Route information
- Length: 20 km (12 mi)

Major junctions
- North end: Dendermonde
- 5,7,8
- South end: Sint Niklaas

Location
- Country: Belgium
- Provinces: West Flanders, East Flanders

Highway system
- Highways of Belgium; Motorways; National Roads;

= N41 road (Belgium) =

Regional road in Belgium

The N41 is a regional road in Belgium that connects the cities of Dendermonde and Sint Niklaas in Flanders. It serves as an important route for both commuters and freight traffic, passing through towns such as Hamme and Grembergen. It stretches to the E17 near Sint Niklaas and the N47 road near Dendermonde.

== Route ==
The N41 begins north in Sint Niklaas, travelling south past the E17 route, which connects to the cities of Ghent and Antwerp. The N41 road continues south for approximately 20 km until it reaches the N47 road near Dendermonde. The route consists of 6 bridges. In he northern section, the road has four lanes, two going in each direction, but in the south near Dendermonde, there is only one lane in each direction.
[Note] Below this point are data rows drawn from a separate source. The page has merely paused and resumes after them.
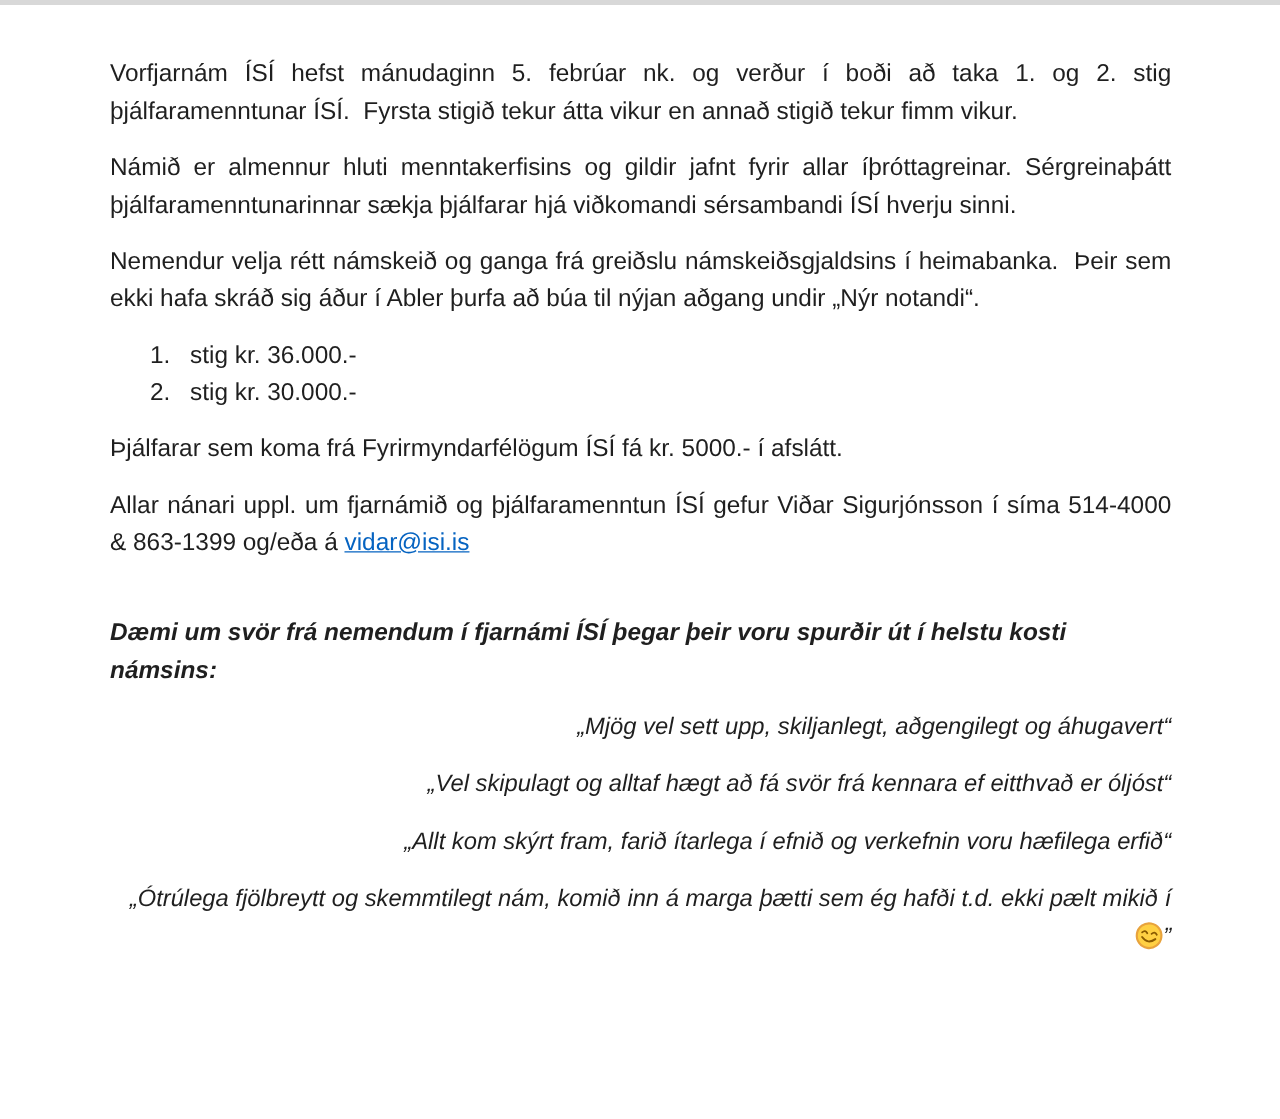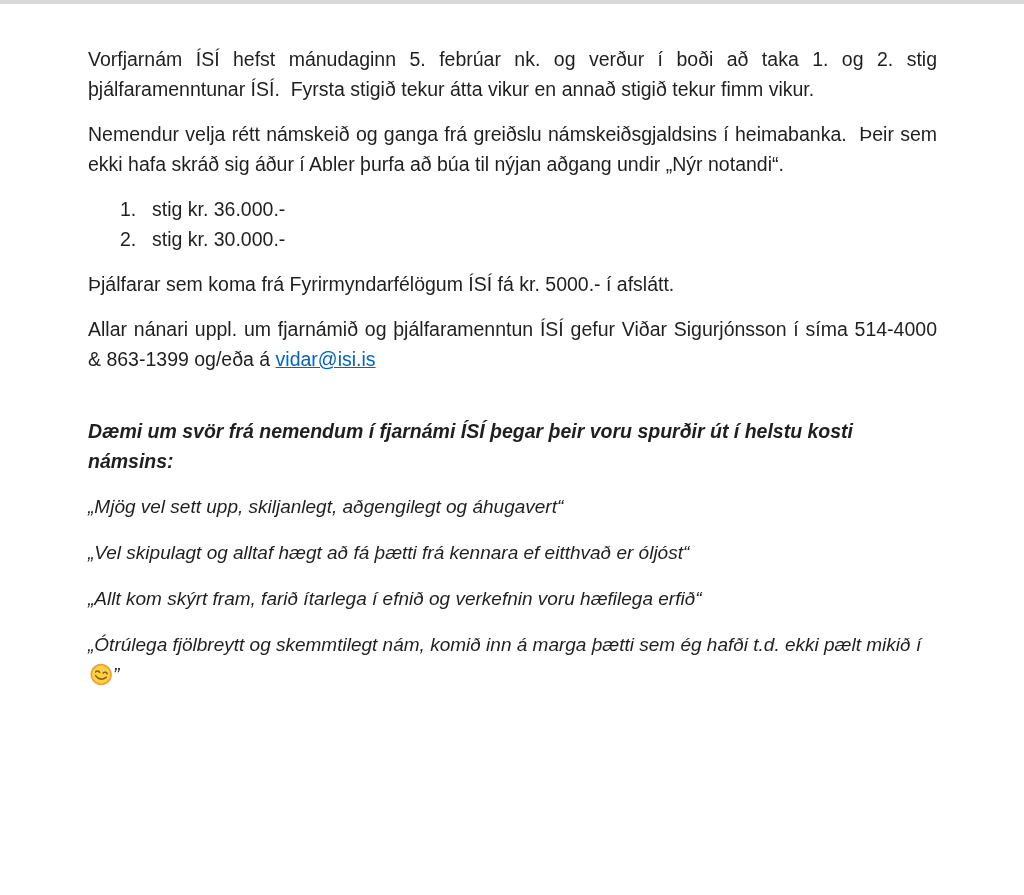--- a/index.html
+++ b/index.html
@@ -77,6 +77,7 @@
 
     <p class="para justify">Vorfjarnám ÍSÍ hefst mánudaginn 5. febrúar nk. og verður í boði að taka 1. og 2. stig þjálfaramenntunar ÍSÍ.  Fyrsta stigið tekur átta vikur en annað stigið tekur fimm vikur.</p>
 
+    <p class="para justify">Námið er almennur hluti menntakerfisins og gildir jafnt fyrir allar íþróttagreinar. Sérgreinaþátt þjálfaramenntunarinnar sækja þjálfarar hjá viðkomandi sérsambandi ÍSÍ hverju sinni.</p>
 
     <p class="para justify">Nemendur velja rétt námskeið og ganga frá greiðslu námskeiðsgjaldsins í heimabanka.  Þeir sem ekki hafa skráð sig áður í Abler þurfa að búa til nýjan aðgang undir „Nýr notandi“.</p>
 

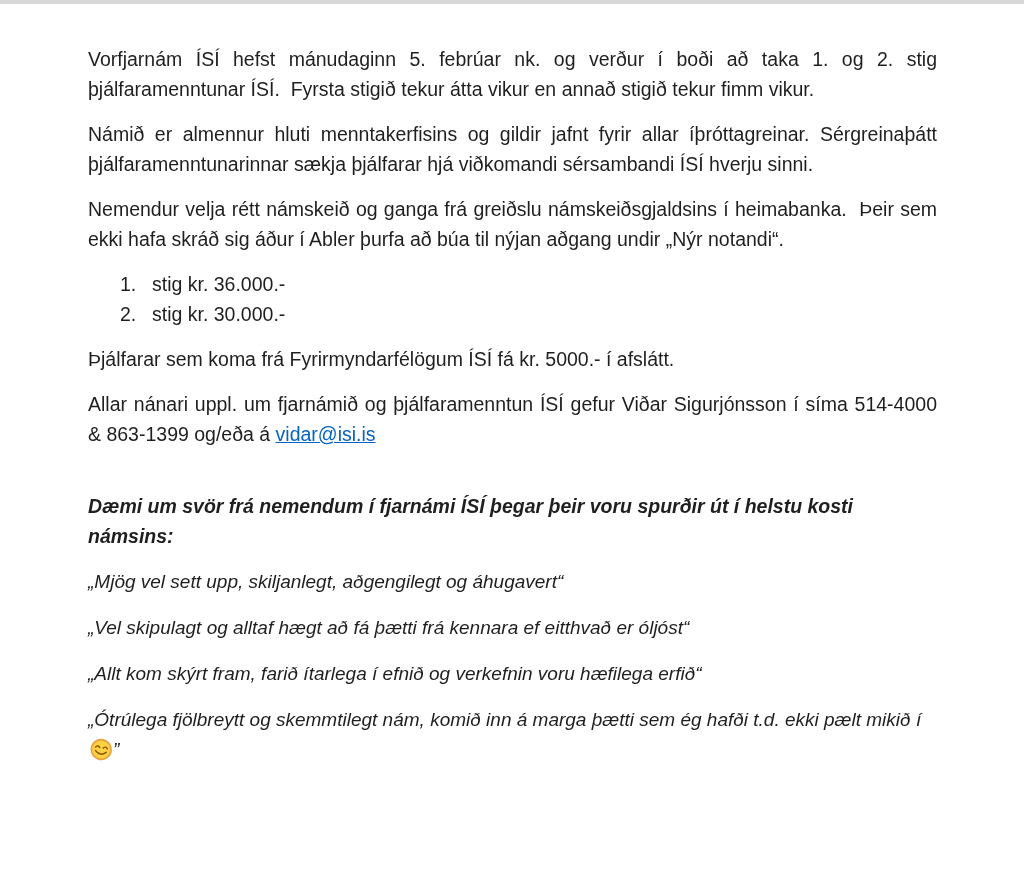--- a/index.html
+++ b/index.html
@@ -59,6 +59,7 @@
     font-style: italic;
     margin: 0 0 16px 0;
     white-space: pre-wrap;
+    text-align: right;
   }
   .emoji {
     display: inline-block;

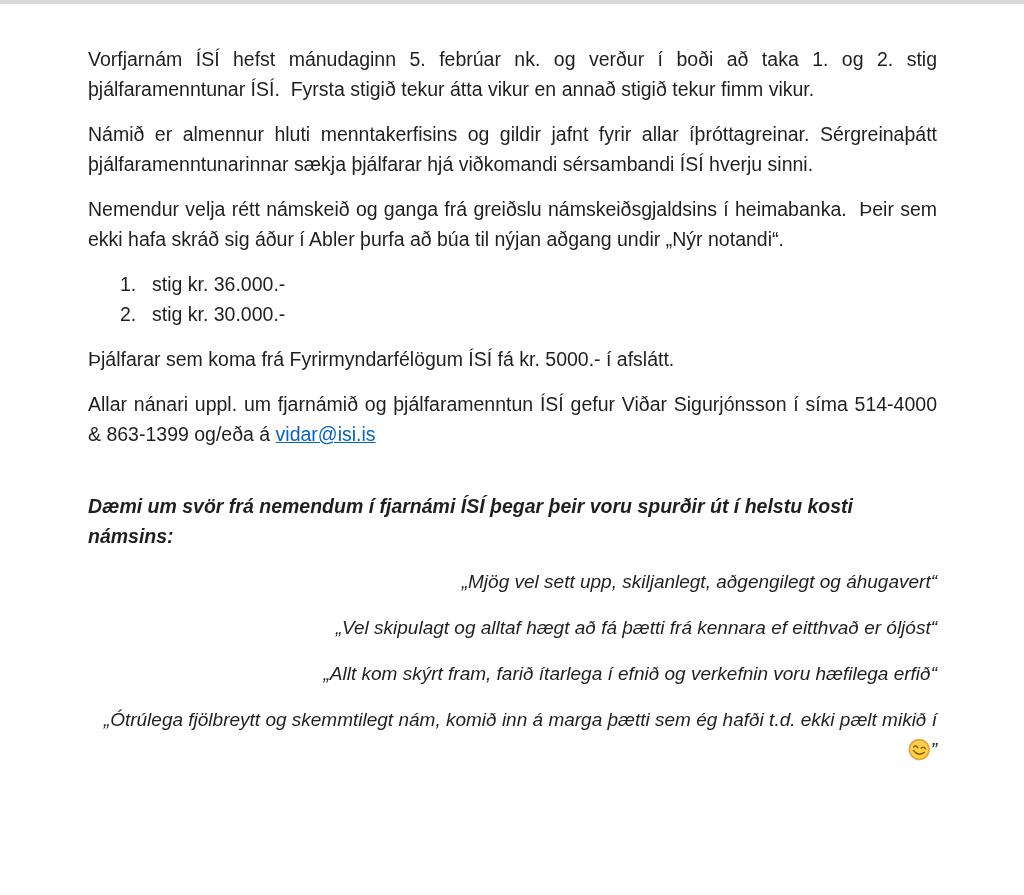--- a/index.html
+++ b/index.html
@@ -102,7 +102,7 @@
 
     <p class="quote">„Mjög vel sett upp, skiljanlegt, aðgengilegt og áhugavert“</p>
 
-    <p class="quote">„Vel skipulagt og alltaf hægt að fá þætti frá kennara ef eitthvað er óljóst“</p>
+    <p class="quote">„Vel skipulagt og alltaf hægt að fá svör frá kennara ef eitthvað er óljóst“</p>
 
     <p class="quote">„Allt kom skýrt fram, farið ítarlega í efnið og verkefnin voru hæfilega erfið“</p>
This is due to the northern section of the road being closer to the E17 road, as many commuters from nearby towns use the N41 to commute to Antwerp or Ghent.

== History ==
The exact date of the construction of the N41 is not widely known.

During the First World War, Nazi Germany invaded France through modern day Belgium and the Netherlands. The N41 road was a vital road for transporting soldiers and weapons, as the Nazis had a major base located near Hemme, located near to the N41 road. In 1940, 2500 troops were temporarily stationed there, so the N41 road acted as a vital connection point for army vehicles.

In 1985, during the country-wide re-classification of the road system, the road was called National Route 41, or in Dutch, Nationale Weg 41.

On 21 March 2025, a major car accident took place in Eleversele, near Hamme. 4 died in the incident, including 2 children.